La capitale m’a apporté un souffle, débarquer comme un savoyard à Paris c’était comme être un Indien dans la Ville. J’allais voir les musées, les parcs, les restaurants. Sur les devantures, il y avait les menus. Je lisais, réfléchissais, je bavais. Puis, j’essayais de me faire une idée précise des plats qu’ils inventaient. À cet instant, j’ai compris qu’il n’existait pas une cuisine mais des cuisines. Chaque Chef exprime une personnalité qui lui est propre, un vécu, un univers.

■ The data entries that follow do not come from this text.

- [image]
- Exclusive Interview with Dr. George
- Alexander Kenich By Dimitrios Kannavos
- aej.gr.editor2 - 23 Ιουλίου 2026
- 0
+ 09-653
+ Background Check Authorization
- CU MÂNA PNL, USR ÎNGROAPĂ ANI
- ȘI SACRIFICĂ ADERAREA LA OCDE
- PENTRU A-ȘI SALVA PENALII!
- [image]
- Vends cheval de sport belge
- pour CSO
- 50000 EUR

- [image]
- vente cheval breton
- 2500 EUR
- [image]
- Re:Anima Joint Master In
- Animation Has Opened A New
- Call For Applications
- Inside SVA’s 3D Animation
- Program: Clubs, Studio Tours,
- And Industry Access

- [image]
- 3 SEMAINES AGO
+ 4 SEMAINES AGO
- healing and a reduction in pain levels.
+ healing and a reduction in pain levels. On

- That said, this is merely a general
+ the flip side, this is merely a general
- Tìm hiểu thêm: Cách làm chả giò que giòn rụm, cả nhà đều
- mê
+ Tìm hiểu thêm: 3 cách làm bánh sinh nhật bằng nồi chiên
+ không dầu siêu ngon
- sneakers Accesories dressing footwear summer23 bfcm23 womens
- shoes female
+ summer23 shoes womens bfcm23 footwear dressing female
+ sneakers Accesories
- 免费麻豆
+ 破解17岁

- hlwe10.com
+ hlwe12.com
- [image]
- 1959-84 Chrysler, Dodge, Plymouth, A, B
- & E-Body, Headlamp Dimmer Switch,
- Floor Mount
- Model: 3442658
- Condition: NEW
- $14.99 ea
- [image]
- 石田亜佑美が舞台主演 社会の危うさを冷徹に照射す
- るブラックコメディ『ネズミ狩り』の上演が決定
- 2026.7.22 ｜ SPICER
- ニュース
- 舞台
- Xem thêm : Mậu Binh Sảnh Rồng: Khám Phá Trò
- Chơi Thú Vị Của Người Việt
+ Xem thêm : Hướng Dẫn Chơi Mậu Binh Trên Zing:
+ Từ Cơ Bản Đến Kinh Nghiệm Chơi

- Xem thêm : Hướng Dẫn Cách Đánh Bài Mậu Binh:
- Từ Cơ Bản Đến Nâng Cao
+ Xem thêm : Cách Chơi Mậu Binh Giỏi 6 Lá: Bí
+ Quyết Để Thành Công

Plat Omble Chevalier de Jean Sulpice, au restaurant gastronomique
Plat signature
Omble chevalier, beurre
Maitre d’hôtel à l'épicéa

2300 mètres

Après le parcours parisien, Jean ne retourne pas immédiatement dans ses Savoies. Il fait un arrêt dans le lubéron chez Édouard Loubet où il continue d’assimiler une cuisine de terroir, où tout ce qui pousse dans le jardin se retrouve dans un plat. Il apprend à capter les embruns, traduire davantage la nature avant de revenir grandi, à Megève chez Marc Veyrat où il éprouve un coup de foudre immédiat pour Magali, sommelière. L’ambition ne cesse de grandir et le besoin de comprendre d’autres univers, d’autres territoires devient essentiel, car Jean refuse de s’enfermer dans un seul style culinaire et pense déjà à la suite. Il navigue en France, mais pas seulement, à l’étranger aussi où il entre en simple commis.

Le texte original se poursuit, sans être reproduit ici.